------ Extracted records

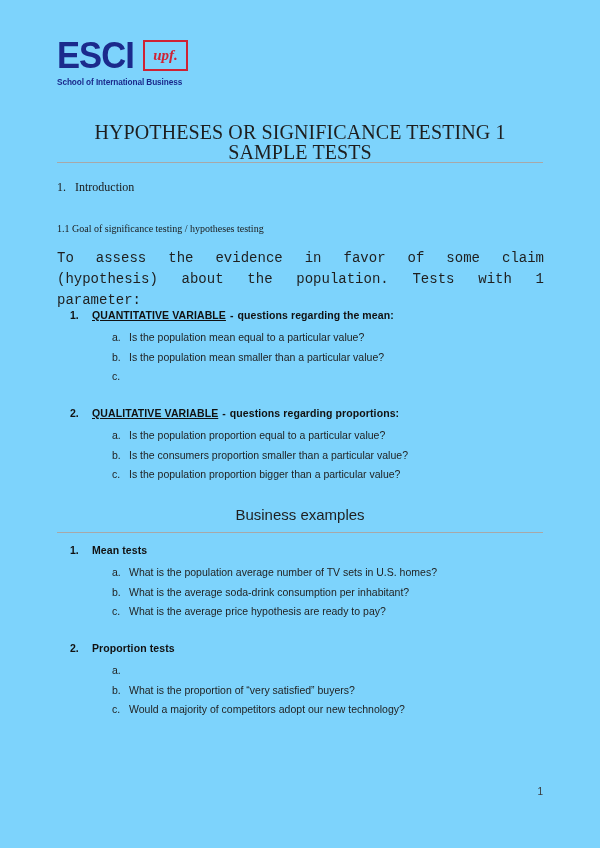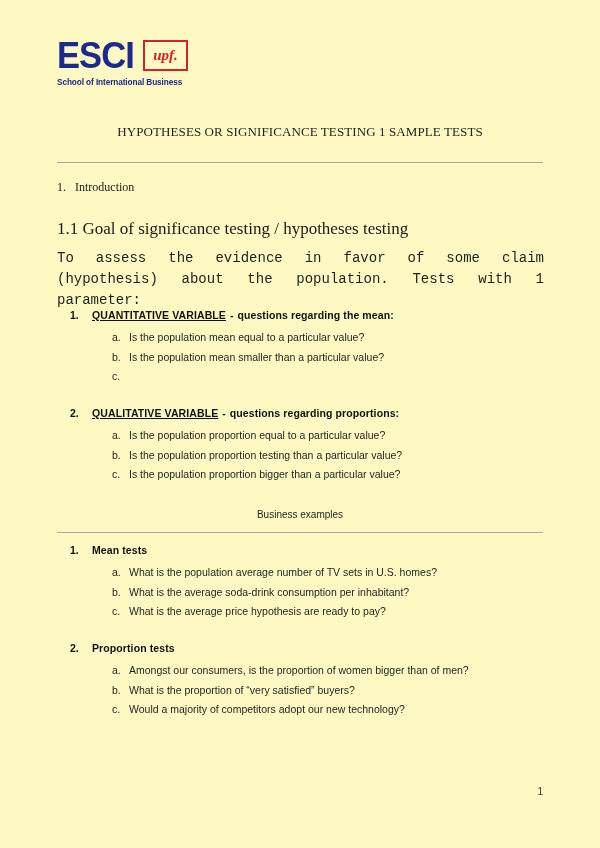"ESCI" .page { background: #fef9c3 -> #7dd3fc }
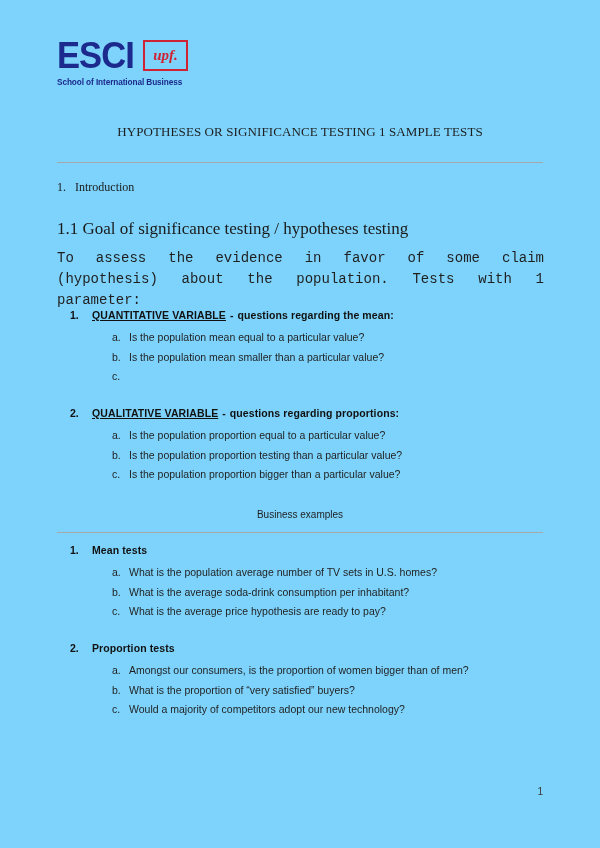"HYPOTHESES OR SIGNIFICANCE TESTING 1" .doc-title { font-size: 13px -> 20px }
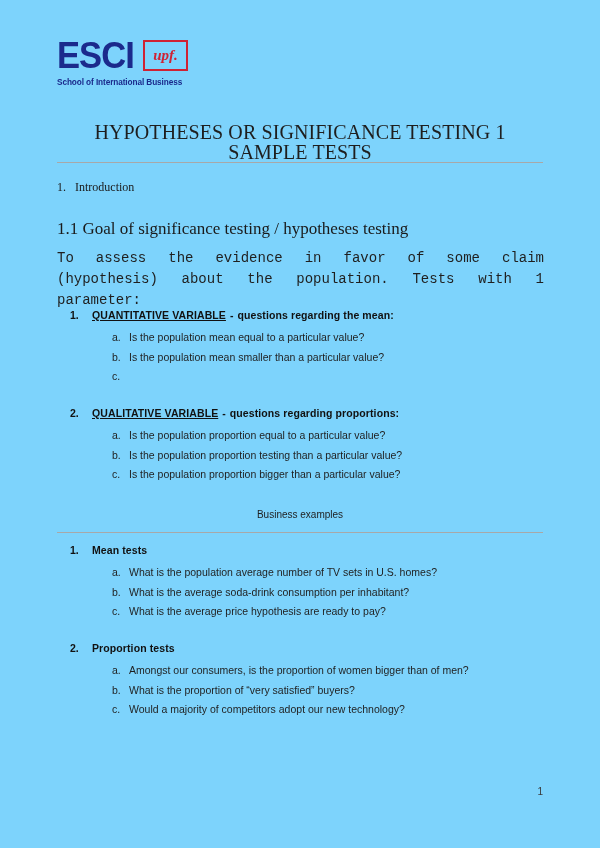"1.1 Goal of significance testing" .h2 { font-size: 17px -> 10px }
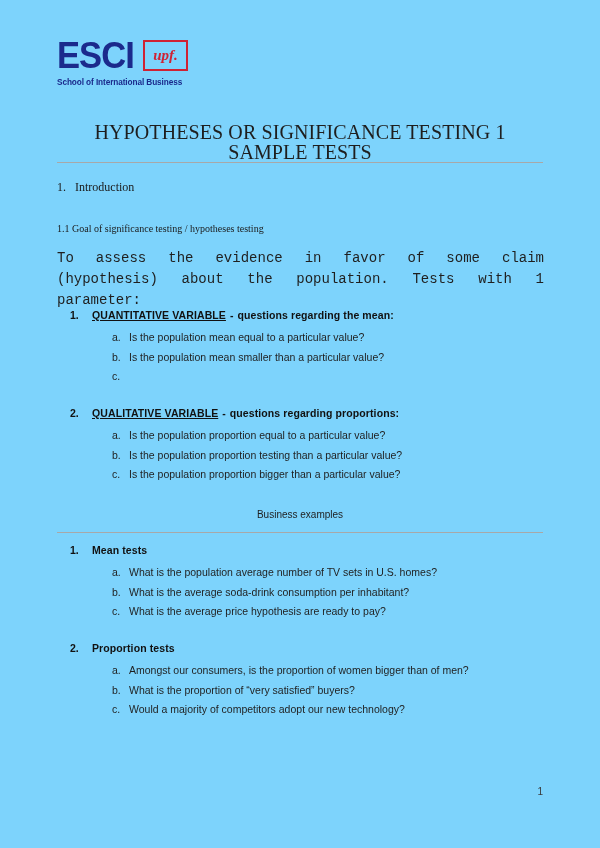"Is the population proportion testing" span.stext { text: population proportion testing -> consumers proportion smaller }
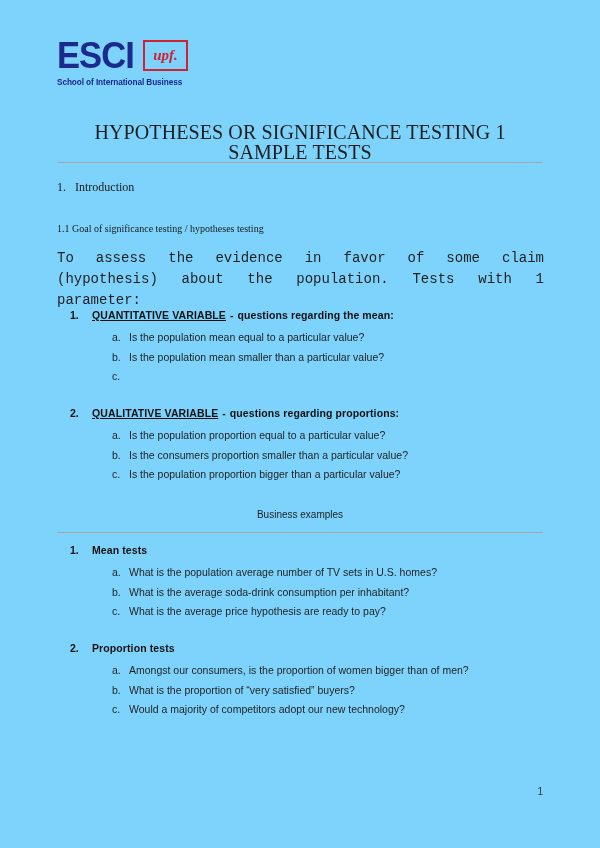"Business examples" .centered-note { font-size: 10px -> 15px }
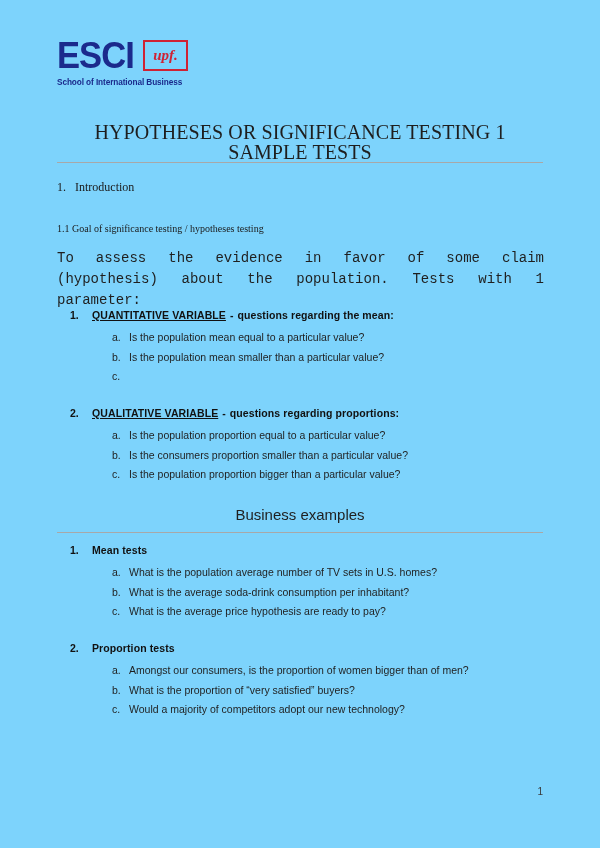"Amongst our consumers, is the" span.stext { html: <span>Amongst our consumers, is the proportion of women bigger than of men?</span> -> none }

------------

Required work »
Once the pictures are set aside, transcribe the remaining lines above exactly.

Answer space »
"ESCI" .page { background: #fef9c3 -> #7dd3fc }
"HYPOTHESES OR SIGNIFICANCE TESTING 1" .doc-title { font-size: 13px -> 20px }
"1.1 Goal of significance testing" .h2 { font-size: 17px -> 10px }
"Is the population proportion testing" span.stext { text: population proportion testing -> consumers proportion smaller }
"Business examples" .centered-note { font-size: 10px -> 15px }
"Amongst our consumers, is the" span.stext { html: <span>Amongst our consumers, is the proportion of women bigger than of men?</span> -> none }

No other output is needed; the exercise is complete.